Now, reality has set in. With lower returns and a poor(er) economy, many facing retirement are now worried. They’re worried about running out of money in retirement. It’s called longevity risk.
But, there are other risks also affecting seniors and those planning retirement many don’t even suspect – these are risks no one is talking about.
When I was a kid, everyone wanted to live a LONG life; today, many are afraid of living too long! This phenomenon may be occurring because (1) many in my parent’s generation had defined benefit pensions – an income they couldn’t outlive, something most of us don’t have these days – and (2) we’re living longer – the definition of ‘old’ is different today.
When you couple this new ‘longevity risk’ with the fact we’ve cured many of the diseases that, back in the old days, used to kill us, many of us are now living long enough that not only has health care become a real issue, so has personal care!
Sure, it’s old news: People are worried about running out of their money. But wait, as they say on those tv commercials, there’s more:
Have you ever noticed that whenever there’s a problem facing the marketplace, financial product providers magically appear, anxious to create solutions they can package and market to the public.
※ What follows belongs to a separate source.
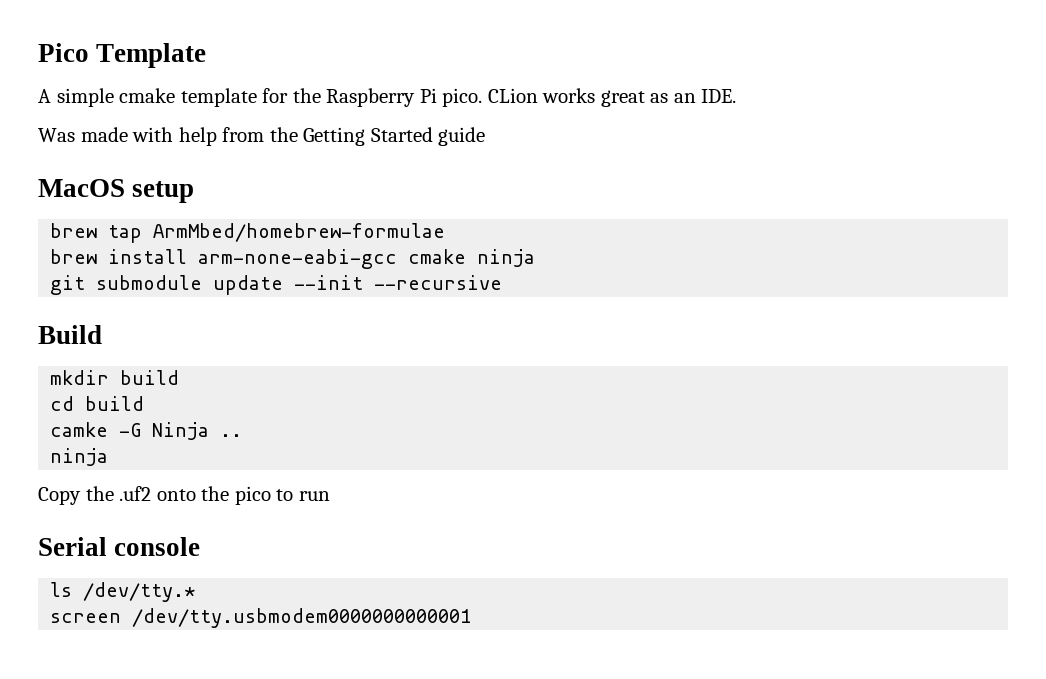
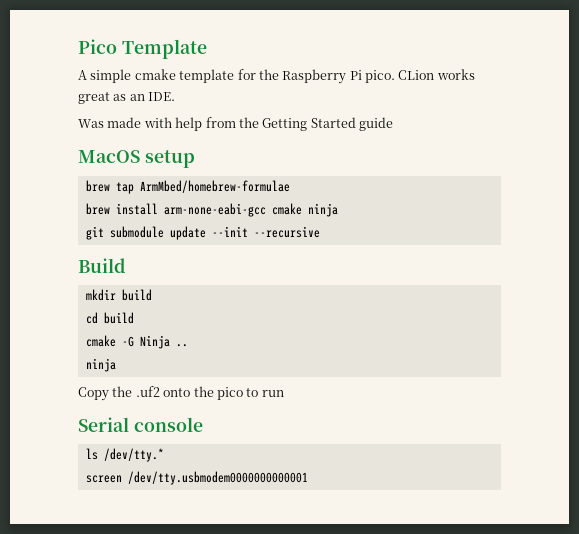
[50,422,109,437] camke -> [85,335,116,347] cmake

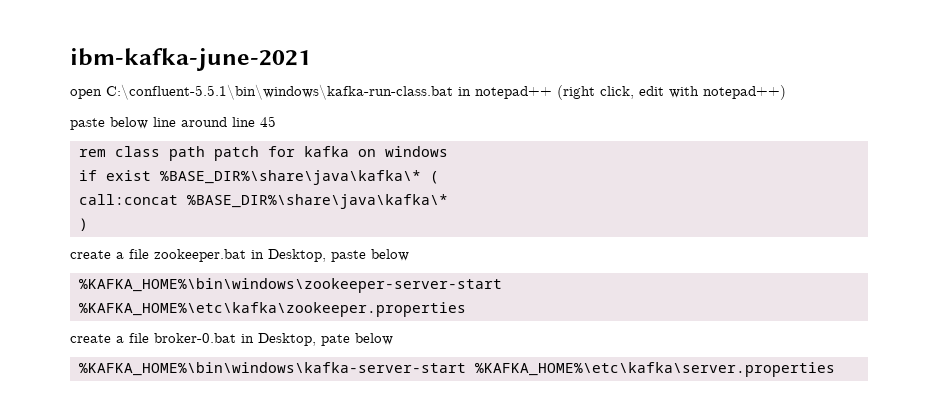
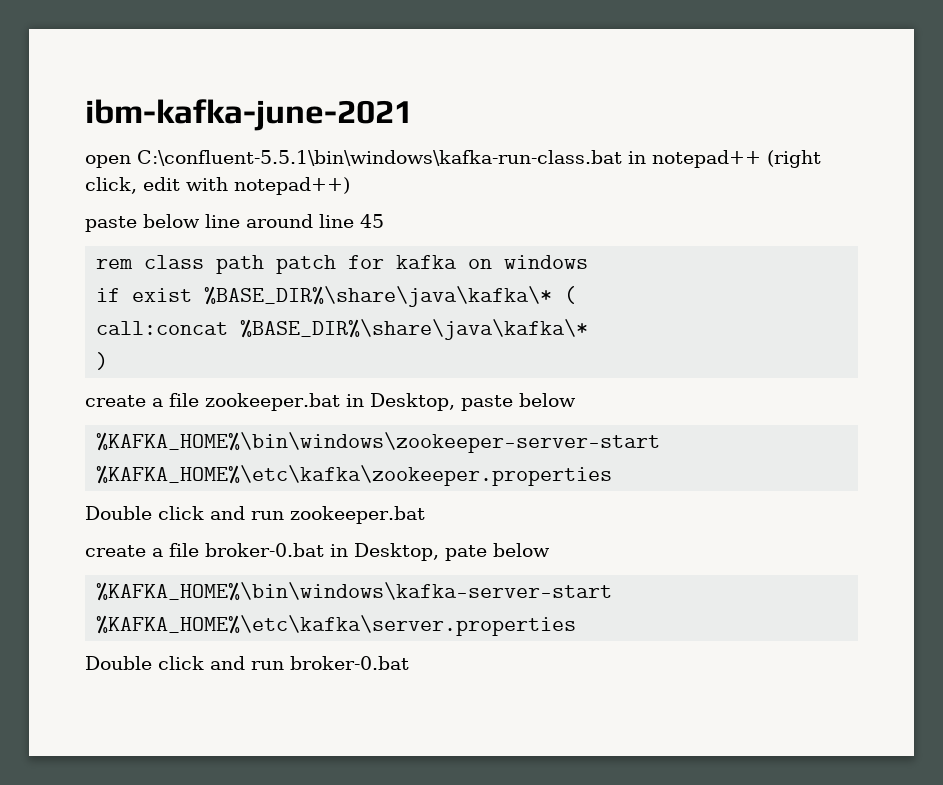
(466, 309) none -> [85,506,425,524] // Double click and run zookeeper.bat
(835, 369) none -> [85,656,409,670] // Double click and run broker-0.bat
Often, however, the public has to be careful, because sometimes the packaging and presentation, which may meet all required disclosure rules, often makes NO attempt to educate the buyer on the hidden external issues that can heavily impact their decision-making.
Here’s a simple example: While the product distributors often use “average annual return” in their demonstrations and illustrations to sell their solutions, many, if not most, individual investors fail to recognize that returns never seem to come in ‘on average’. Not only are they different every year, they compound, as well. Not only do gains compound, so do the losses; and, that’s important, especially for seniors who are living off their life savings. But, while the “average annual return” calculation can mask some problems, there’s yet another one.
It’s a hidden risk that comes into play for those taking income withdrawals from their retirement savings, as gains and losses are being compounded – a hidden risk that few investors know about – simply because they are the risks no one ever talks about.
This hidden risk primarily impacts those who are close-to and planning their retirement. If you fit that description, and are depending on your investment portfolio to provide a significant portion of your retirement income, I think you’ll find what you learn in our report, The Hidden Risk No One Talks About, to be very enlightening.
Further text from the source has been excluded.